Reconta Aí Atualiza Aí Mulher, negra, periférica, mãe e rejeitando o rótulo de mercadoria: “Eu mostro o rosto”. Conheça Linda Abadia.

Mulher, negra, periférica, mãe e rejeitando o rótulo de mercadoria: “Eu mostro o rosto”. Conheça Linda Abadia.

Ao ser confrontada pela visão de que mulheres com filhos que se separam perdem o valor, Linda Abadia Alvez Gonçalvez reagiu dizendo que não é mercadoria.

Assim como tantas mulheres brasileiras, negras e periféricas, Linda Abadia Alvez Gonçalvez tem uma história marcada pela violência. Contudo, como ela mesmo afirmou, “cada vez que eu me separo eu faço uma graduação”. Assim, Linda se separou duas vezes, ambas por conta da violência doméstica, mas já fez três graduações e está terminando a segunda especialização.

Sistemas de Informação, Licenciatura em Matemática, Gestão em Segurança Pública, foram as matérias que estudou na faculdade. No mesmo sentido, fez Especialização em Docência no Ensino Superior e está concluindo Gestão em Projetos.

Mesmo assim, Linda, que é moradora de Santa Maria, uma Região Administrativa pobre do Distrito Federal, esta desempregada. Segundo ela, espera que o governador autorize a contratação de professores, concurso no qual ela passou. E ainda completa, “A gente só consegue sobrevive aqui com muita luta”.

A primeira violência doméstica

Os dois casamentos terminaram por causa da violência doméstica. No primeiro, o marido trabalhador, sem vícios e sério, torturava o filho. Linda descobriu da pior forma possível.

Nessa época, segundo conta, Linda saía de casa de madrugada para trabalhar como cobradora de ônibus. O seu marido, pai da criança à época com 8 anos de idade, queimava o menino em lugares pouco visíveis, batia na sola dos pés dele e chegava a pendurá-lo de ponta cabeça no telhado da casa.

Porém, ela só soube isso, quando o garoto expôs o drama vivido para a professora da escola, que chamou o Conselho Tutelar e a Polícia. Linda jamais duvidou da criança. Assim como imediatamente pediu o divórcio. Levou o menino pra casa e o ex-marido para a prisão. Ela não confrontou o ex-marido, “Era tão monstruoso que não havia explicação”.
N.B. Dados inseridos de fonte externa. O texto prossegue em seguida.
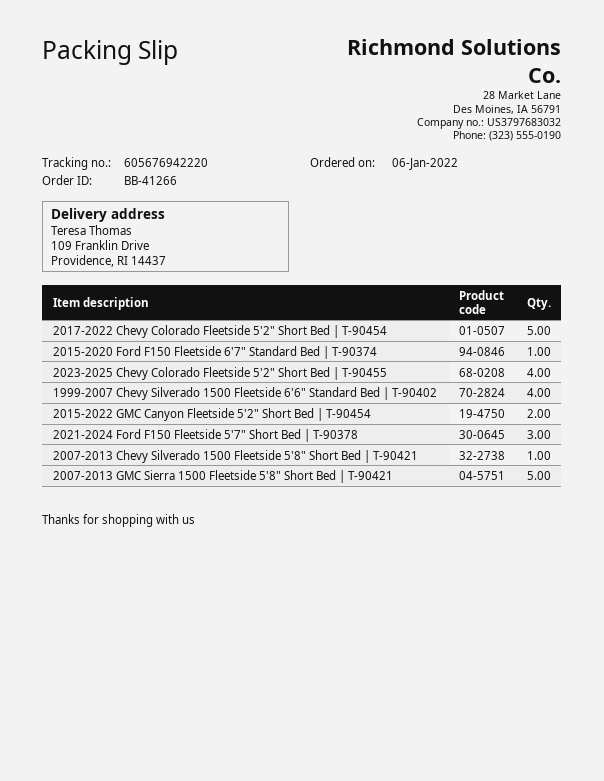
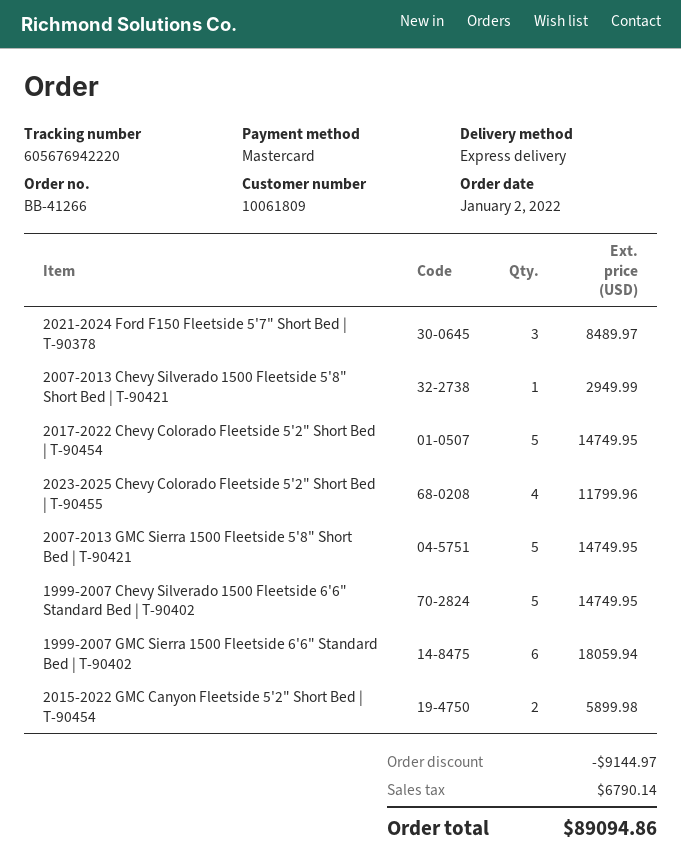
order date: 2022-01-06 -> 2022-01-02
2015-2020 Ford F150 Fleetside 6'7" Standard Bed | T-90374: 1 -> none
1999-2007 Chevy Silverado 1500 Fleetside 6'6" Standard Bed | T-90402: 4 -> 5
1999-2007 GMC Sierra 1500 Fleetside 6'6" Standard Bed | T-90402: none -> 6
Mulher, negra, periférica, mãe e rejeitando o rótulo de mercadoria

Recém separada e com um filho pequeno aos 23 anos, Linda teve que lidar com o preconceito. Ao contrário do que se possa imaginar, sofreu preconceito de vizinhos, e principalmente, de vizinhas. Chegou a ouvir que mulher com filho que se separa não tem valor. Segundo ela, se indignou respondendo, “E desde quando eu sou mercadoria?”

Assim fez sua primeira graduação, se envolveu no movimento sindical da sua categoria e principalmente, nos movimentos de mulheres. Foi nesse momento conseguiu se sentir fortalecida e acolhida.

Contudo, isso não evitou que fosse vítima mais uma vez de violência doméstica. Dessa vez, o marido tinha problemas com alcoolismo e, por isso, as brigas estavam se tornando constantes.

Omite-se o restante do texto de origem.